#### [WORK REQUIRED]
Using the line that has "html: <tr> <td>176-180</td>" as the starting point, print each line to the end of the material below word for word. Add no other lines.
--- SOURCE DATA Enclosed Below ---
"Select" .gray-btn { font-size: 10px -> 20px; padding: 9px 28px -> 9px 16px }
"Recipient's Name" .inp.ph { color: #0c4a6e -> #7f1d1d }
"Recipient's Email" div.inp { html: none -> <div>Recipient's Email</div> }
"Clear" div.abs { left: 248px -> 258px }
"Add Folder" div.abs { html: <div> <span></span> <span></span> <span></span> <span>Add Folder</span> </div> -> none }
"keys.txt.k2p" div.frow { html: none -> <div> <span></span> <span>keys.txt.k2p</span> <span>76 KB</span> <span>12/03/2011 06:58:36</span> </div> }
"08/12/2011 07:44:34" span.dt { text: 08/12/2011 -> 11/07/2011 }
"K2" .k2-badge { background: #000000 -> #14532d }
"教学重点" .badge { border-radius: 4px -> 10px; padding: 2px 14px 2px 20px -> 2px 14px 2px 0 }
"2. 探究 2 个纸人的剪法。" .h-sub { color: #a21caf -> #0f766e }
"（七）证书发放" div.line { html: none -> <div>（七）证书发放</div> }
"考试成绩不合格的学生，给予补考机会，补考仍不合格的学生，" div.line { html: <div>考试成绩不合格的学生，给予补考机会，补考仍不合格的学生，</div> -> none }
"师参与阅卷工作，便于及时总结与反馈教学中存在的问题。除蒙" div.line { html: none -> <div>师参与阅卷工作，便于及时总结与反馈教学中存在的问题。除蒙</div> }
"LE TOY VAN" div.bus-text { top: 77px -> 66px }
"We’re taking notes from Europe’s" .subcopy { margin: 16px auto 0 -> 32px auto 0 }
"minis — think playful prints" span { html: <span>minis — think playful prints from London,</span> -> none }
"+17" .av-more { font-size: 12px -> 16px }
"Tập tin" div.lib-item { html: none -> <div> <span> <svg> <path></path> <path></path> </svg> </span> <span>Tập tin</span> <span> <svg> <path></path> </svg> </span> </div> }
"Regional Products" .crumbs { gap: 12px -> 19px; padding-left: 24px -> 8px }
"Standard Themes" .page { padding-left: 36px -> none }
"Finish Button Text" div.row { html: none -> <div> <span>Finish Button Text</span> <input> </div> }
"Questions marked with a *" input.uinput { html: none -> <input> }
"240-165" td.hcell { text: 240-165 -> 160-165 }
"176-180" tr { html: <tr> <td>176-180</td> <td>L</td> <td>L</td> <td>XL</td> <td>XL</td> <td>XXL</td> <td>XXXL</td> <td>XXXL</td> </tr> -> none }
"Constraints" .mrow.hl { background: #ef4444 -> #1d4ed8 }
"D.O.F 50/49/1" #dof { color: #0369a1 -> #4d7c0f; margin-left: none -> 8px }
--- End of Enclosed SOURCE DATA ---
#### [SOLUTION TO THIS EXERCISE]
"176-180" tr { html: <tr> <td>176-180</td> <td>L</td> <td>L</td> <td>XL</td> <td>XL</td> <td>XXL</td> <td>XXXL</td> <td>XXXL</td> </tr> -> none }
"Constraints" .mrow.hl { background: #ef4444 -> #1d4ed8 }
"D.O.F 50/49/1" #dof { color: #0369a1 -> #4d7c0f; margin-left: none -> 8px }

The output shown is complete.